Christopher Klotz

Personal information
- Full name: Christopher Klotz
- Date of birth: May 22, 1984 (age 42)
- Place of birth: Laguna Niguel, California, U.S.
- Height: 5 ft 10 in (1.78 m)
- Position: Midfielder

Youth career
- 2002–2005: UC Irvine Anteaters

Senior career*
- Years: Team / Apps / (Gls)
- 2004–2005: Southern California Seahorses / 20 / (0)
- 2006–2010: Charlotte Eagles / 50 / (0)

= Christopher Klotz =

American soccer player

Christopher Klotz (born May 22, 1984) is an American retired soccer player.

==Career==

===College===
Klotz played club soccer for the Irvine Strikers and played four years of college soccer at the University of California, Irvine from 2002 to 2005, where he earned All Big West and Scholar Athlete Honors.

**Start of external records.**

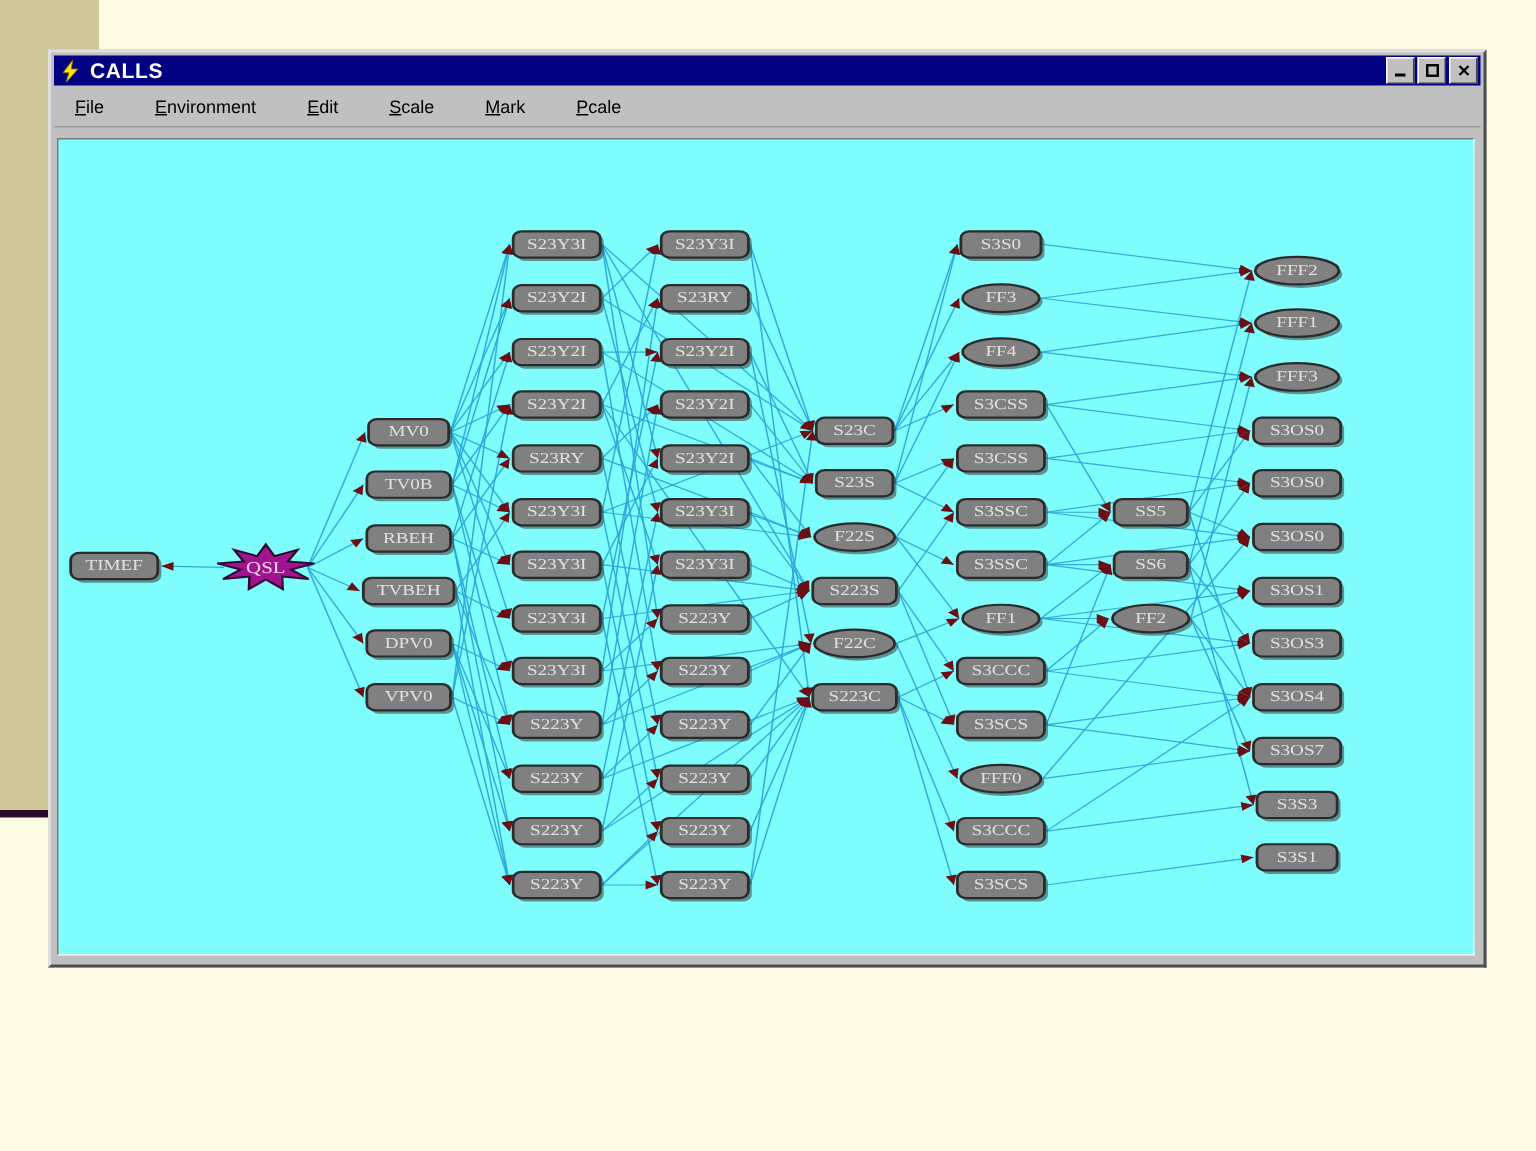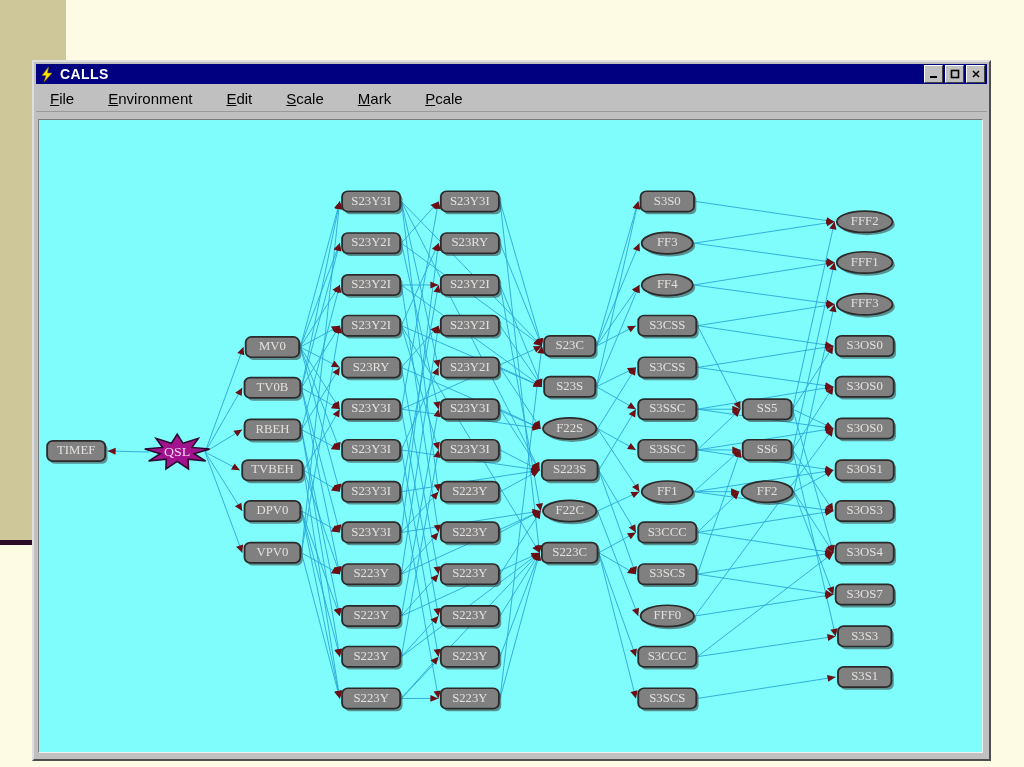--- a/index.html
+++ b/index.html
@@ -25,7 +25,7 @@
 
   
   #app-window{
-    position:absolute;left:32px;top:60px;width:959px;height:701px;
+    position:absolute;left:32px;top:33px;width:959px;height:612px;
     background:#c0c0c0;
     border-top:2px solid #dfdfdf;border-left:2px solid #dfdfdf;
     border-right:2px solid #4e4e4e;border-bottom:2px solid #4e4e4e;

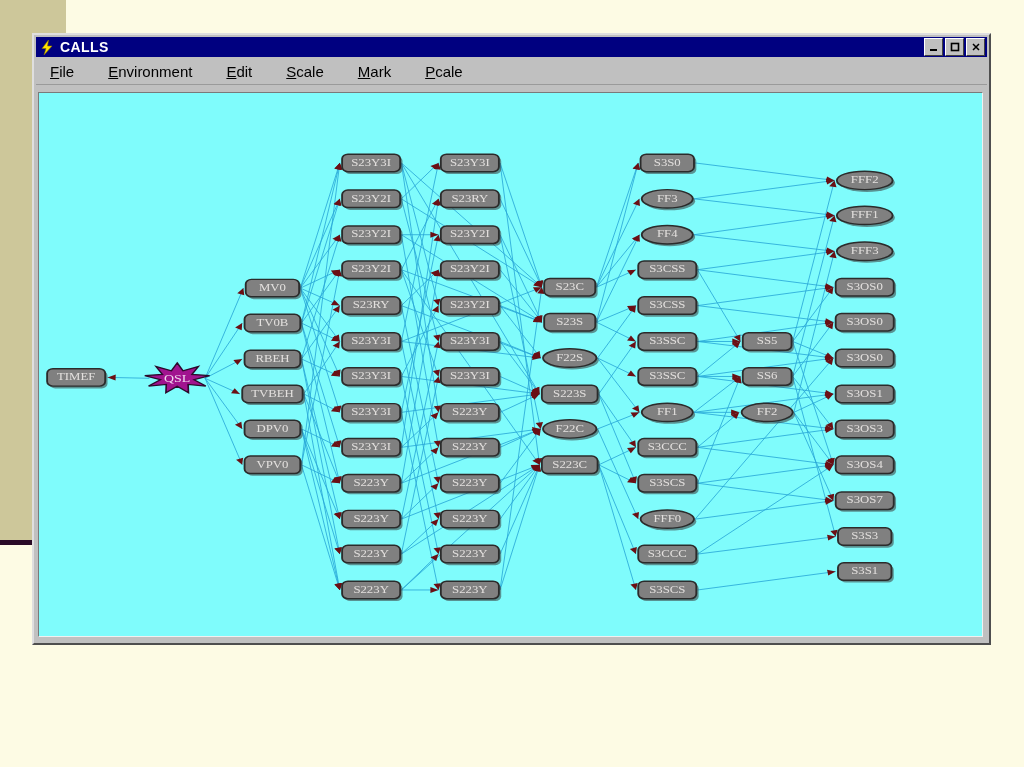--- a/index.html
+++ b/index.html
@@ -62,7 +62,7 @@
     border-bottom:1px solid #9a9a9a;
   }
   .menu-item{
-    font-size:15px;color:#000;padding:0 0 0 0;margin-right:34px;
+    font-size:12px;color:#000;padding:0 0 0 0;margin-right:34px;
     font-family:"Liberation Sans", sans-serif;
     white-space:nowrap;cursor:default;
   }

During his college years he also played in the USL Premier Development League with the Southern California Seahorses.

===Professional===
Undrafted out of college, Klotz signed with the Charlotte Eagles in the USL Second Division in 2006. He made his professional debut on May 20, 2006, in a game against Wilmington Hammerheads. Klotz remained a player for Charlotte through the 2010 season. During his playing career, Klotz was also an assistant director for the Charlotte Eagles camp program, Learn from the Pros, where he helped with the program curriculum and staff training. After retiring as an active player, Klotz stayed with Charlotte as part of its youth development team.